## Work instructions
Print back each record unchanged, without pictures.

(Detected change data)
----------------

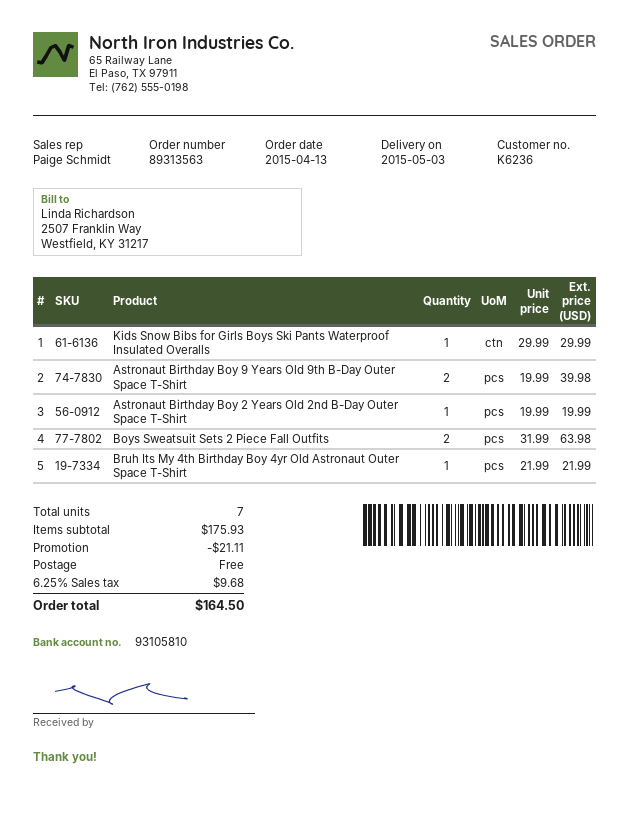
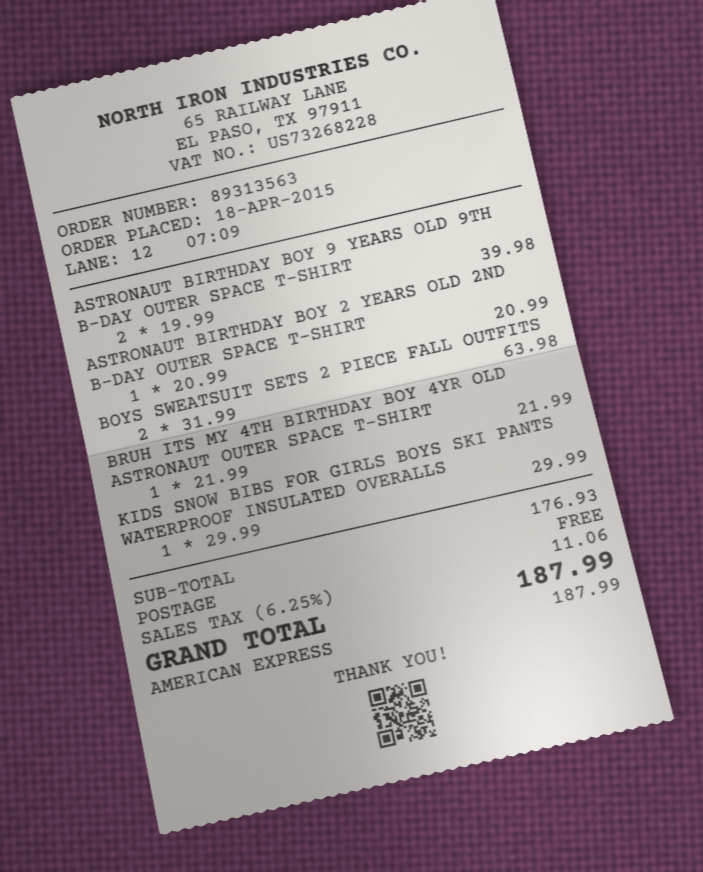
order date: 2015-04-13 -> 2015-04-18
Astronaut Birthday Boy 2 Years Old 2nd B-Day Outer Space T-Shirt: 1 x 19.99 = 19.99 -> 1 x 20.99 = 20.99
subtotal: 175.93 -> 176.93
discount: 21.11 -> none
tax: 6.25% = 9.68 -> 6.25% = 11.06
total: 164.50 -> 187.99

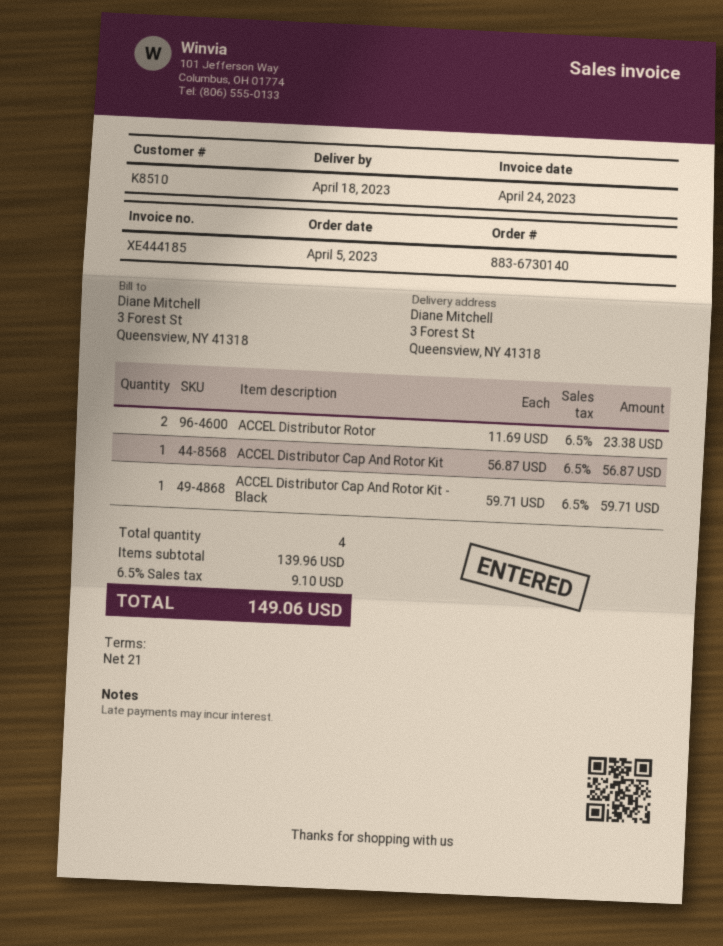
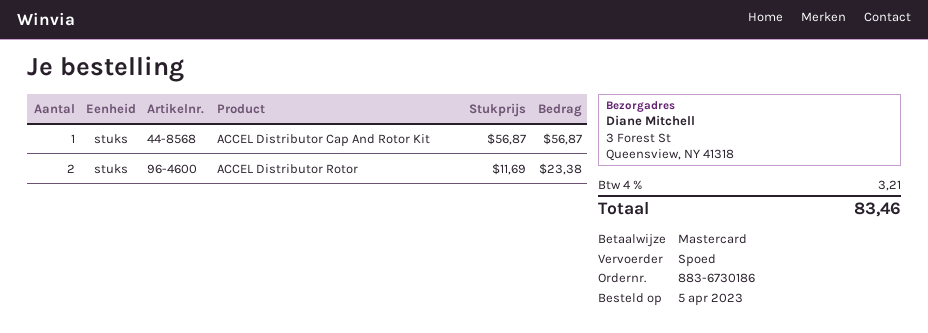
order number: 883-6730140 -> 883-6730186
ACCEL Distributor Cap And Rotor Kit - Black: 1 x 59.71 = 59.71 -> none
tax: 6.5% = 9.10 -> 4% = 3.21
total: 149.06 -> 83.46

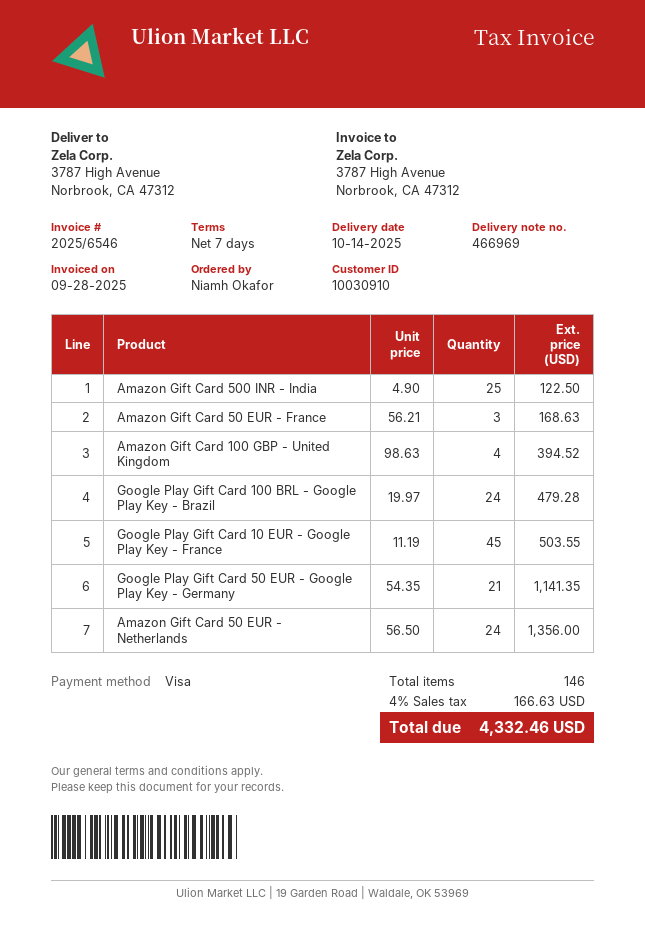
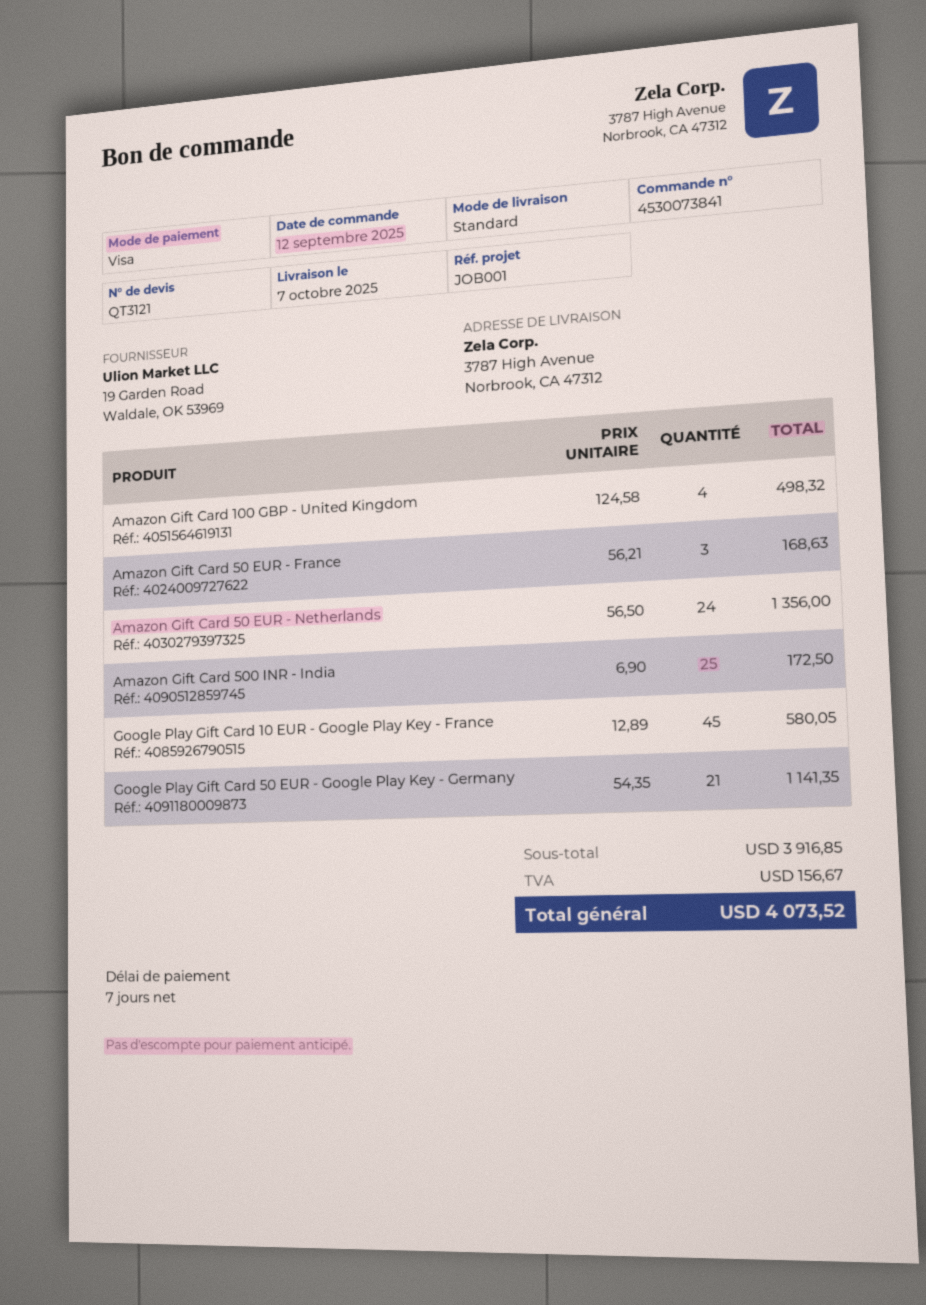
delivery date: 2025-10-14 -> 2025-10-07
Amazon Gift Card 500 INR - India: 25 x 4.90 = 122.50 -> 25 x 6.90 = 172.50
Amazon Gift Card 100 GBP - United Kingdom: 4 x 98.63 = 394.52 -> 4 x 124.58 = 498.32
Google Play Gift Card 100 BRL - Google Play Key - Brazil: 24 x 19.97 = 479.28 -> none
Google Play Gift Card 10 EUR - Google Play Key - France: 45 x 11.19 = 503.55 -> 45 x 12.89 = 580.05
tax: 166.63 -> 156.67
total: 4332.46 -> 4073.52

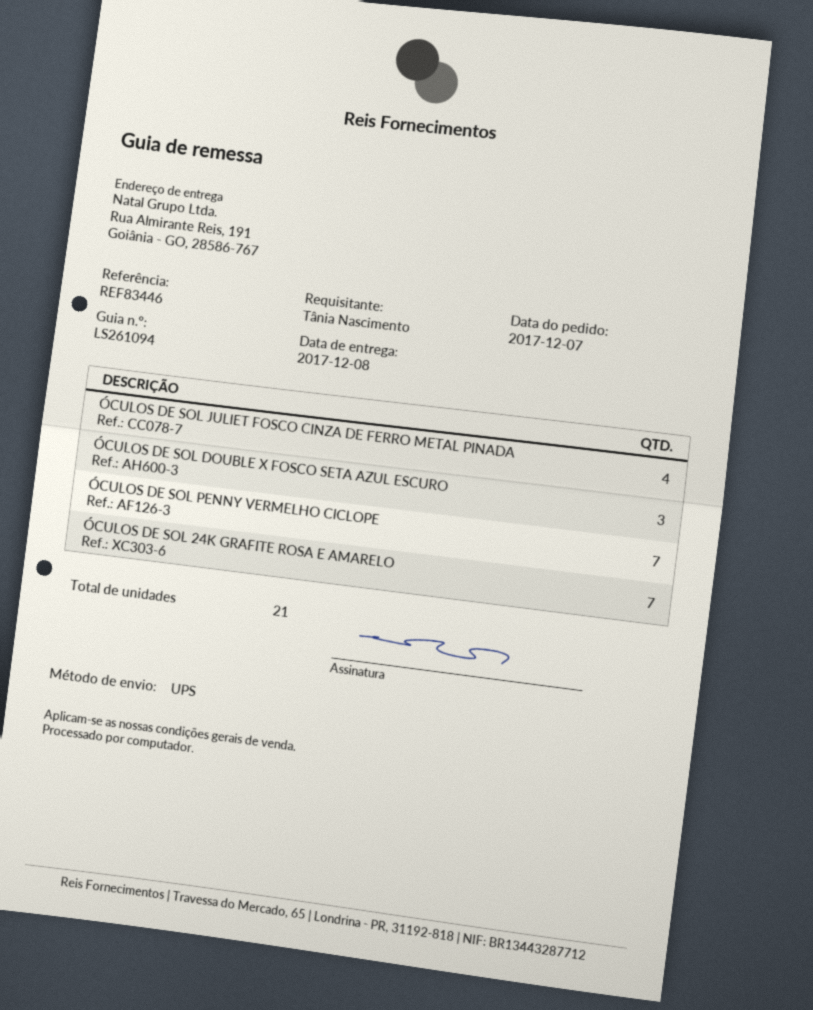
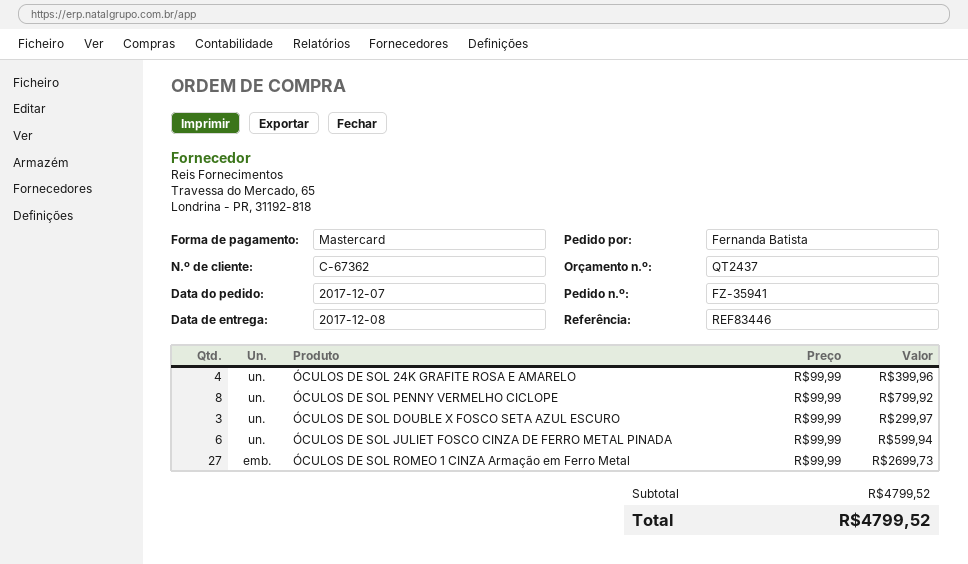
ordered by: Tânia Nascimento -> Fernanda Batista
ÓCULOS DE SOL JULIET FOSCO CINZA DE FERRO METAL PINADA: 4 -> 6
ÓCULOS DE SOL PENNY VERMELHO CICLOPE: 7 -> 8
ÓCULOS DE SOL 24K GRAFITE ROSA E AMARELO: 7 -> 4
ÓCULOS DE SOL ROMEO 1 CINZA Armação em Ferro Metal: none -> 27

----------------

## Output
order date: 2015-04-13 -> 2015-04-18
Astronaut Birthday Boy 2 Years Old 2nd B-Day Outer Space T-Shirt: 1 x 19.99 = 19.99 -> 1 x 20.99 = 20.99
subtotal: 175.93 -> 176.93
discount: 21.11 -> none
tax: 6.25% = 9.68 -> 6.25% = 11.06
total: 164.50 -> 187.99

order number: 883-6730140 -> 883-6730186
ACCEL Distributor Cap And Rotor Kit - Black: 1 x 59.71 = 59.71 -> none
tax: 6.5% = 9.10 -> 4% = 3.21
total: 149.06 -> 83.46

delivery date: 2025-10-14 -> 2025-10-07
Amazon Gift Card 500 INR - India: 25 x 4.90 = 122.50 -> 25 x 6.90 = 172.50
Amazon Gift Card 100 GBP - United Kingdom: 4 x 98.63 = 394.52 -> 4 x 124.58 = 498.32
Google Play Gift Card 100 BRL - Google Play Key - Brazil: 24 x 19.97 = 479.28 -> none
Google Play Gift Card 10 EUR - Google Play Key - France: 45 x 11.19 = 503.55 -> 45 x 12.89 = 580.05
tax: 166.63 -> 156.67
total: 4332.46 -> 4073.52

ordered by: Tânia Nascimento -> Fernanda Batista
ÓCULOS DE SOL JULIET FOSCO CINZA DE FERRO METAL PINADA: 4 -> 6
ÓCULOS DE SOL PENNY VERMELHO CICLOPE: 7 -> 8
ÓCULOS DE SOL 24K GRAFITE ROSA E AMARELO: 7 -> 4
ÓCULOS DE SOL ROMEO 1 CINZA Armação em Ferro Metal: none -> 27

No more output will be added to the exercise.